Un sax ténor peut ainsi virer soprano ou se dédoubler en flûte alto. De nouvelles couleurs peuvent surgir d’une superposition de timbres. Un morceau de Maurice Ravel peut « renaître », cinq plages plus tard, dans un tempo plus inquiet mais dont une partie piano gorgée de groove prolonge, paradoxalement, le si beau délié. Et un trompettiste israélien décidément incontournable peut devenir l’alter ego rêvé d’un enfant d’Abidjan.

D’Avishai Cohen, Samy Thiébault dit qu’il est « l’élément inspirateur et perturbateur »… L’auditeur, lui, entend surtout la chaleur et la générosité de deux sonorités -saxophone et trompette- qui s’imprègnent l’une l’autre avec, en bonus, la vigueur d’une rythmique qui n’a plus rien à prouver (Adrien Chicot aux claviers, Sylvain Romano à la contrebasse, Philippe Soirat à la batterie), les percus vagabondes et hypnotiques de Méta, le mellophone de Manu Domergue et le concours de Jean-Philippe Scali à l’alto comme au baryton, sans oublier la prise de son et le mix signés Éric Légnini.

Il a toujours été plusieurs, oui, notre troubadour coltranien qui emprunte à Erik Satie les motifs d’une Enlightenment Suite faisant écho, à sa manière, aux illuminations de l’auteur de A Love Supreme. Il a toujours été voyages, également, meilleur antidote, on le sait bien, à l’anorexie de l’âme.
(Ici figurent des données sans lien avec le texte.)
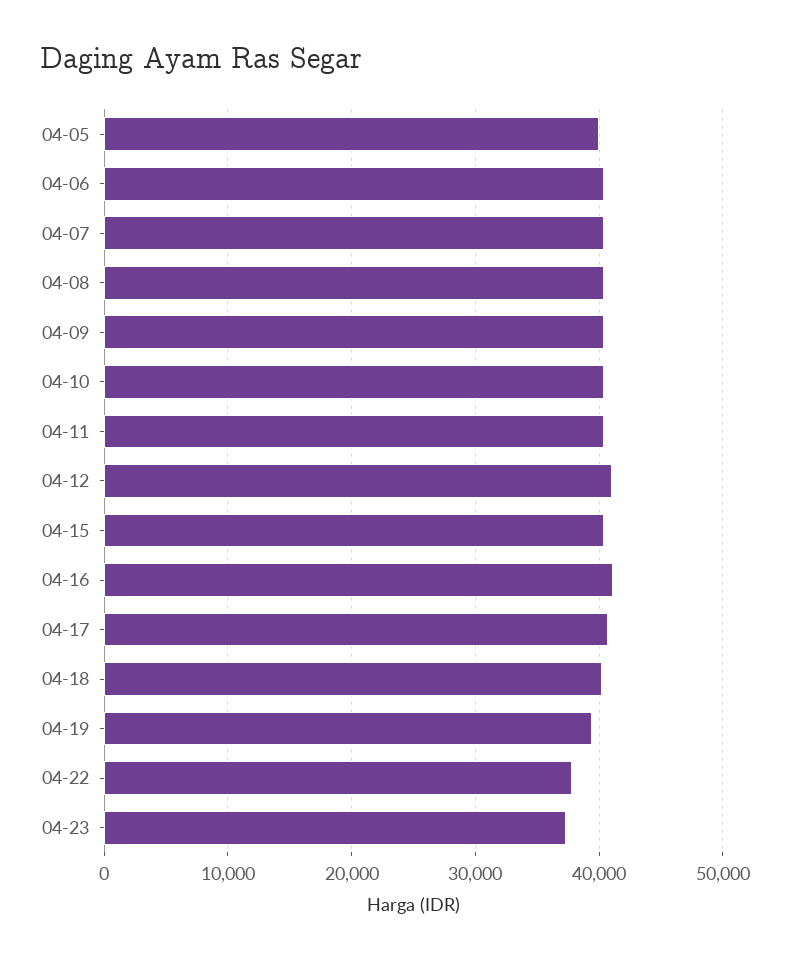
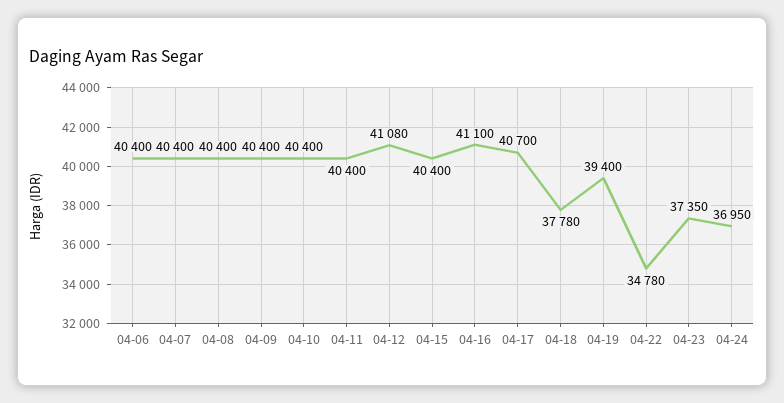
04-05: 40000 -> none
04-18: 40000 -> 37780
04-22: 38000 -> 34780
04-24: none -> 36950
La reprise d’une chanson ivoirienne (Abidjan), qui fait référence à la cité qui a vu naître Samy Thiébault, nous emporte d’emblée par sa magie, sa gaieté et sa poésie. S’ensuit une mélodie marocaine (Raqsat Fès) en guise d’hommage maternel, un souvenir de tournée au Venezuela (Canciòn) ou encore une comptine malienne (Nesfé Jahân)…

Même en puisant dans le répertoire classique, indice-clé dans la vocation musicale du saxophoniste, l’esprit reste voyageur, à l’instar de ce Chant du très loin -mais surtout si près du coeur- inspiré de Moussorgski. Le « moi » ne cesse ainsi de s’imbiber dans l’émoi, le « je » dans le jeu. La quête n’est pas tant existentielle que spirituelle et exponentielle, capturant parfois des effluves des années Blue Note ou alors le parfum de ces assomptions dont se prévalaient, il y a quelques années, les frangins Belmondo.
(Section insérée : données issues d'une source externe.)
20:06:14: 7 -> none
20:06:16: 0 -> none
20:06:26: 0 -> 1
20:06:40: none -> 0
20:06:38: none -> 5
En exergue des notes de livret, cette citation empruntée au poète persan Roumi. « Cherche bien en toi-même ce que tu veux être puisque tu veux être tout ». De quoi parfaire la sereine intégrité, l’exceptionnel sens du partage et l’intelligence musicale de l’un des saxophonistes les plus accomplis de sa génération.

Rebirth, Samy Thiébault (Gaya Music). Concerts au Duc des Lombards, à Paris, les 10, 11 et 12 novembre. Samy Thiébault est également l’invité de Deli Express, sur TSFJAZZ, le mercredi 5 octobre, à 12h.